DATASET ENTRIES.
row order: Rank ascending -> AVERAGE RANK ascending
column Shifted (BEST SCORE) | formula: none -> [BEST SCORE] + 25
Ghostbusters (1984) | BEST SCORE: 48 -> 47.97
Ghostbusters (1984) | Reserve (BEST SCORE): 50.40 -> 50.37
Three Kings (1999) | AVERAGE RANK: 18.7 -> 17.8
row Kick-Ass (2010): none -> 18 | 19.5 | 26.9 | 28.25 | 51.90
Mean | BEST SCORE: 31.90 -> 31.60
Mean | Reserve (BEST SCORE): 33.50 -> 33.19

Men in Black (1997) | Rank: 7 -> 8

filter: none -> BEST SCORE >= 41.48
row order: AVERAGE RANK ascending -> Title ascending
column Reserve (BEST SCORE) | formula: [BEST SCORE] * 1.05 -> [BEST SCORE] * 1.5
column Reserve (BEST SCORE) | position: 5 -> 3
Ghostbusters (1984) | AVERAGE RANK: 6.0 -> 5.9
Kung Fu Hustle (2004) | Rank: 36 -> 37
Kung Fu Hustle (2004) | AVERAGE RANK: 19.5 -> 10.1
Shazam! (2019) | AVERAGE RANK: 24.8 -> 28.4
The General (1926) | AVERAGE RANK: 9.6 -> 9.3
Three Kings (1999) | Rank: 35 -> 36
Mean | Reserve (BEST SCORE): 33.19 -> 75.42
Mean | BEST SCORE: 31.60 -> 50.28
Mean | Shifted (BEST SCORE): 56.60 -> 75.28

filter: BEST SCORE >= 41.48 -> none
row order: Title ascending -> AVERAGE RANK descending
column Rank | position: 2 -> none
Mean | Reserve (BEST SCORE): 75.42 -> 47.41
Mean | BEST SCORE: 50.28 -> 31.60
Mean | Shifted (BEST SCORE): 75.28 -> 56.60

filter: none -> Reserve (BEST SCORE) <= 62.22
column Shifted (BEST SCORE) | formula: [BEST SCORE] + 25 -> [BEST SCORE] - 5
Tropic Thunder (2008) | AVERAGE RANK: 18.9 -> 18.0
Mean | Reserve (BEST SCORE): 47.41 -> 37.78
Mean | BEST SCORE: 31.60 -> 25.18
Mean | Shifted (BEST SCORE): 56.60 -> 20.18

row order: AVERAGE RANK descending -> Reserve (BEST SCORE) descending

* * *

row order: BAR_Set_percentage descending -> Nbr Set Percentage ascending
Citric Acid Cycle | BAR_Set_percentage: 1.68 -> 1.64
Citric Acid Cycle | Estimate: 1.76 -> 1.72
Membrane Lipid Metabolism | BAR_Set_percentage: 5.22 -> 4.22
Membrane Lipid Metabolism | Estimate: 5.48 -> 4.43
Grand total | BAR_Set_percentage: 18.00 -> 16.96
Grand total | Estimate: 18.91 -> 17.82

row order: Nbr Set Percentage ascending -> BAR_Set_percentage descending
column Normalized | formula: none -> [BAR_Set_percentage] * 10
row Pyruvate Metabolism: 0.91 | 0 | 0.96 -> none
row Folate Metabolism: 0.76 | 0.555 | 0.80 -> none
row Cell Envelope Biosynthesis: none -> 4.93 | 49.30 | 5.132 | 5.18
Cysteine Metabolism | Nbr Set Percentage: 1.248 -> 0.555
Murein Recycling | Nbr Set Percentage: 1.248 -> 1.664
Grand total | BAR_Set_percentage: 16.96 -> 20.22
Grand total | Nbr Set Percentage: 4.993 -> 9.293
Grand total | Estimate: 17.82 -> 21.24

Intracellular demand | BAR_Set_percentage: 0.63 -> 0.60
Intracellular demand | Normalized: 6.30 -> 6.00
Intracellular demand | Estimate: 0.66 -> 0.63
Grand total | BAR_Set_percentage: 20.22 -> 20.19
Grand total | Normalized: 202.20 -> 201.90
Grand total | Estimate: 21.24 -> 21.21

* * *

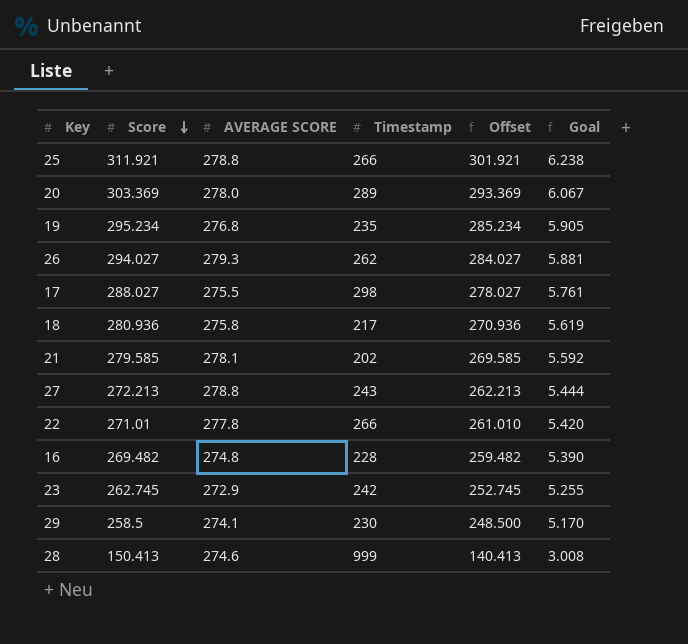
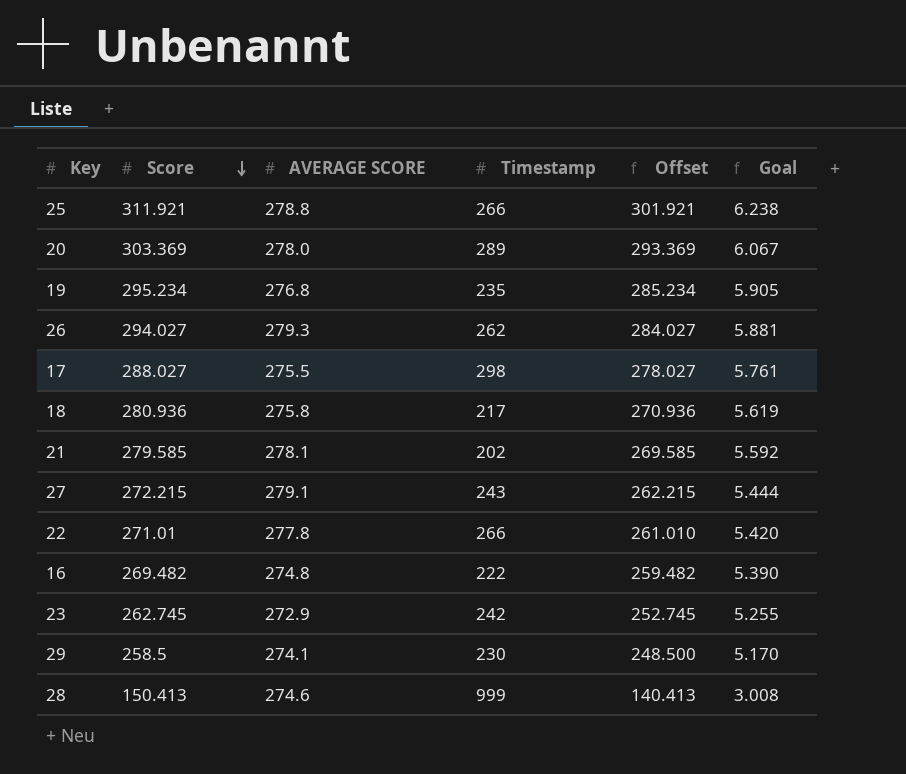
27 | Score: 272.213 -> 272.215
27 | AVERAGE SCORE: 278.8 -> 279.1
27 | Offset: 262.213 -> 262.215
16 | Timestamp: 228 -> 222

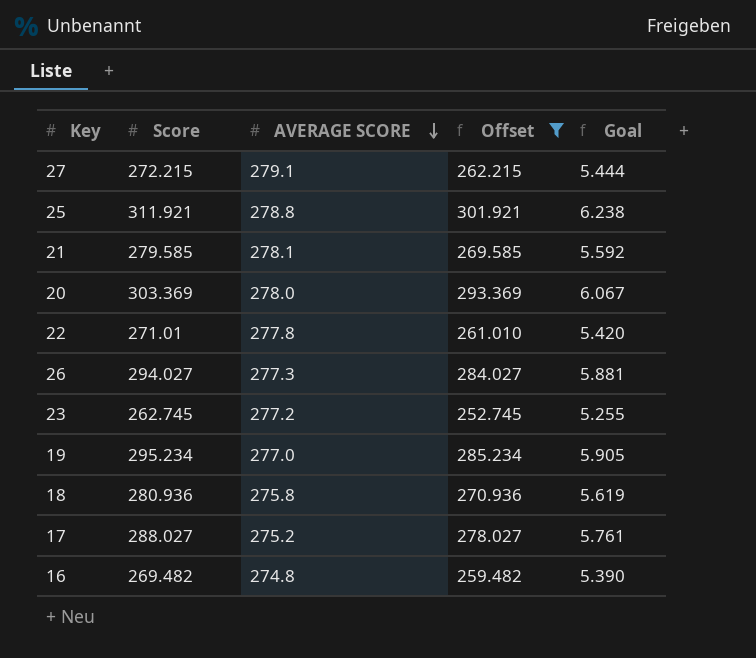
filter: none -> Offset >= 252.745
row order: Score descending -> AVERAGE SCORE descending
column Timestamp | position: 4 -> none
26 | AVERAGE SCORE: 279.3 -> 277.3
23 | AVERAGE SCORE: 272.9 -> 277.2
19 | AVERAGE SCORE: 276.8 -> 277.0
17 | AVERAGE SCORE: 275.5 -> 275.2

WHAT YOU SHOULD DO.
Across the entries above, tally the lines that contain the string "Citric" and give that figure alone.

RESULT OF THE EXERCISE.
2